=== Begin Enclosure ===

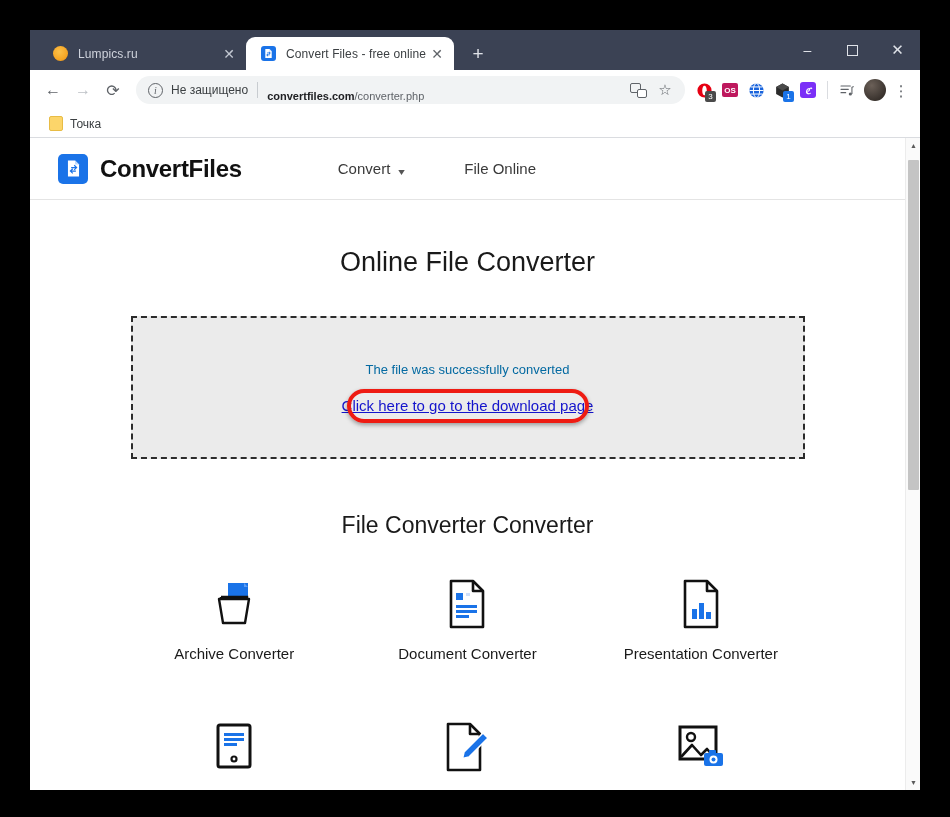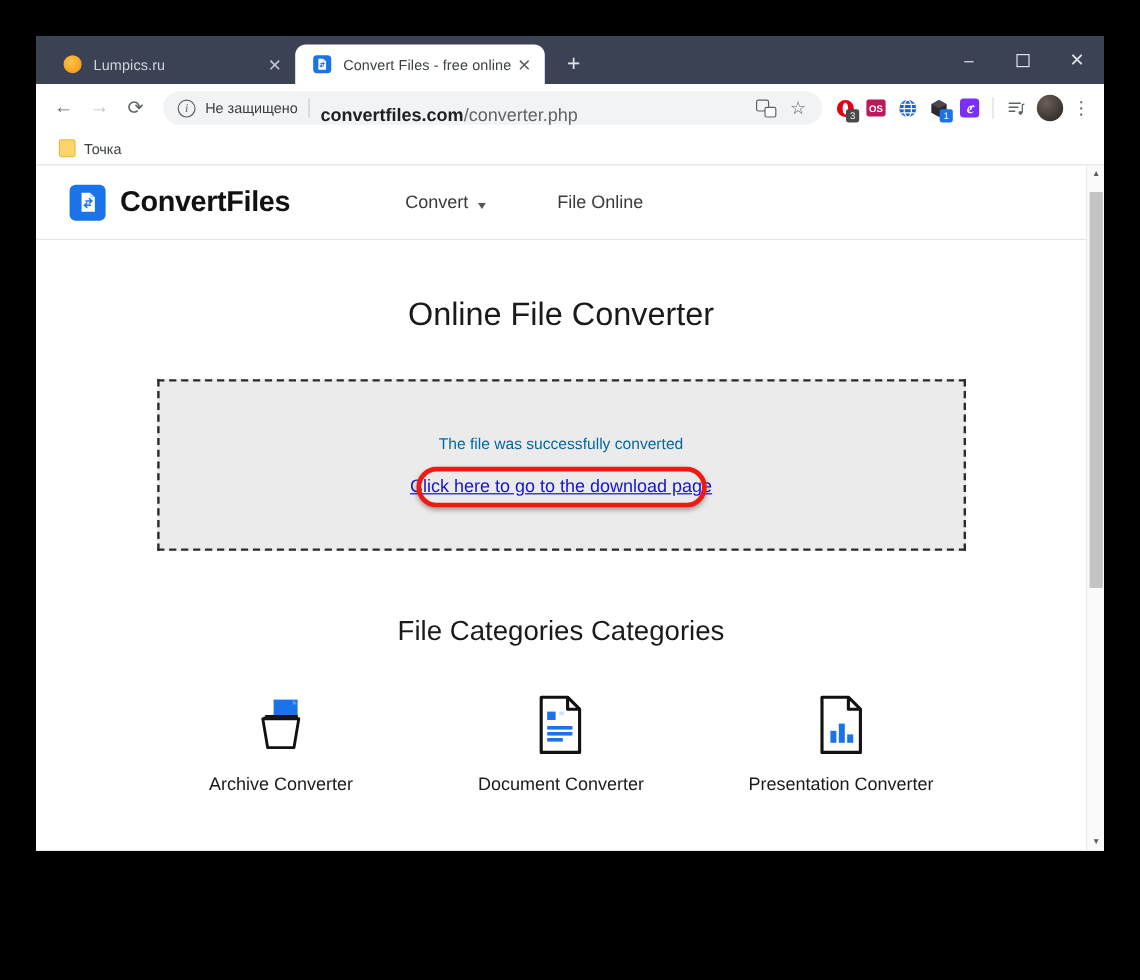--- a/index.html
+++ b/index.html
@@ -7,21 +7,21 @@
     width: 950px; height: 817px;
     background: #000;
     font-family: "Liberation Sans", sans-serif;
     overflow: hidden;
   }
 
   
   .window {
     position: absolute;
     left: 30px; top: 30px;
-    width: 890px; height: 679px;
+    width: 890px; height: 760px;
     background: #fff;
     display: flex; flex-direction: column;
     overflow: hidden;
   }
 
   
   .tabstrip {
     height: 40px;
     background: #3b4254;
     display: flex;
@@ -136,21 +136,21 @@
   }
   .notsecure {
     font-size: 12px; color: #3c4043;
     margin-left: 8px; white-space: nowrap;
   }
   .om-sep {
     width: 1px; height: 16px; background: #c8ccd0;
     margin: 0 9px;
     flex: 0 0 1px;
   }
-  .url { font-size: 15px; white-space: nowrap; overflow: hidden; margin-top: 12px; }
+  .url { font-size: 11px; white-space: nowrap; overflow: hidden; margin-top: 12px; }
   .url b { color: #202124; font-weight: 700; }
   .url span { color: #5f6368; }
   .om-actions { margin-left: auto; display: flex; align-items: center; }
   .translate-ic {
     width: 17px; height: 15px; position: relative; margin-right: 6px;
     cursor: pointer;
   }
   .translate-ic i {
     position: absolute; display: block;
     border: 1.3px solid #5f6368; border-radius: 2px;
@@ -481,21 +481,21 @@
       <h1 class="h1">Online File Converter</h1>
 
       <div class="result-box">
         <div class="result-msg">The file was successfully converted</div>
         <div class="dl-link-wrap">
           <a class="dl-link">Click here to go to the download page</a>
           <span class="annot"></span>
         </div>
       </div>
 
-      <h2 class="h2">File Categories Categories</h2>
+      <h2 class="h2">File Converter Converter</h2>
 
       <div class="cats">
 
         <div class="cat">
           <div class="cat-ico">
             <svg width="50" height="48" viewBox="0 0 50 48" aria-hidden="true">
               <rect x="19" y="3" width="20" height="14" fill="#1a73e8"></rect>
               <path d="M35 3l4 4h-4z" fill="#5a9cf5"></path>
               <path d="M12 17h26v3M12 17v3" stroke="#111" stroke-width="2.4" fill="none"></path>
               <path d="M10 19h30l-4 24H14z" fill="none" stroke="#111" stroke-width="2.4" stroke-linejoin="round"></path>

=== End Enclosure ===

_Your goal_:
Aside from the pictures, copy all of the entries exactly.

_Exercise output_:
--- a/index.html
+++ b/index.html
@@ -7,21 +7,21 @@
     width: 950px; height: 817px;
     background: #000;
     font-family: "Liberation Sans", sans-serif;
     overflow: hidden;
   }
 
   
   .window {
     position: absolute;
     left: 30px; top: 30px;
-    width: 890px; height: 679px;
+    width: 890px; height: 760px;
     background: #fff;
     display: flex; flex-direction: column;
     overflow: hidden;
   }
 
   
   .tabstrip {
     height: 40px;
     background: #3b4254;
     display: flex;
@@ -136,21 +136,21 @@
   }
   .notsecure {
     font-size: 12px; color: #3c4043;
     margin-left: 8px; white-space: nowrap;
   }
   .om-sep {
     width: 1px; height: 16px; background: #c8ccd0;
     margin: 0 9px;
     flex: 0 0 1px;
   }
-  .url { font-size: 15px; white-space: nowrap; overflow: hidden; margin-top: 12px; }
+  .url { font-size: 11px; white-space: nowrap; overflow: hidden; margin-top: 12px; }
   .url b { color: #202124; font-weight: 700; }
   .url span { color: #5f6368; }
   .om-actions { margin-left: auto; display: flex; align-items: center; }
   .translate-ic {
     width: 17px; height: 15px; position: relative; margin-right: 6px;
     cursor: pointer;
   }
   .translate-ic i {
     position: absolute; display: block;
     border: 1.3px solid #5f6368; border-radius: 2px;
@@ -481,21 +481,21 @@
       <h1 class="h1">Online File Converter</h1>
 
       <div class="result-box">
         <div class="result-msg">The file was successfully converted</div>
         <div class="dl-link-wrap">
           <a class="dl-link">Click here to go to the download page</a>
           <span class="annot"></span>
         </div>
       </div>
 
-      <h2 class="h2">File Categories Categories</h2>
+      <h2 class="h2">File Converter Converter</h2>
 
       <div class="cats">
 
         <div class="cat">
           <div class="cat-ico">
             <svg width="50" height="48" viewBox="0 0 50 48" aria-hidden="true">
               <rect x="19" y="3" width="20" height="14" fill="#1a73e8"></rect>
               <path d="M35 3l4 4h-4z" fill="#5a9cf5"></path>
               <path d="M12 17h26v3M12 17v3" stroke="#111" stroke-width="2.4" fill="none"></path>
               <path d="M10 19h30l-4 24H14z" fill="none" stroke="#111" stroke-width="2.4" stroke-linejoin="round"></path>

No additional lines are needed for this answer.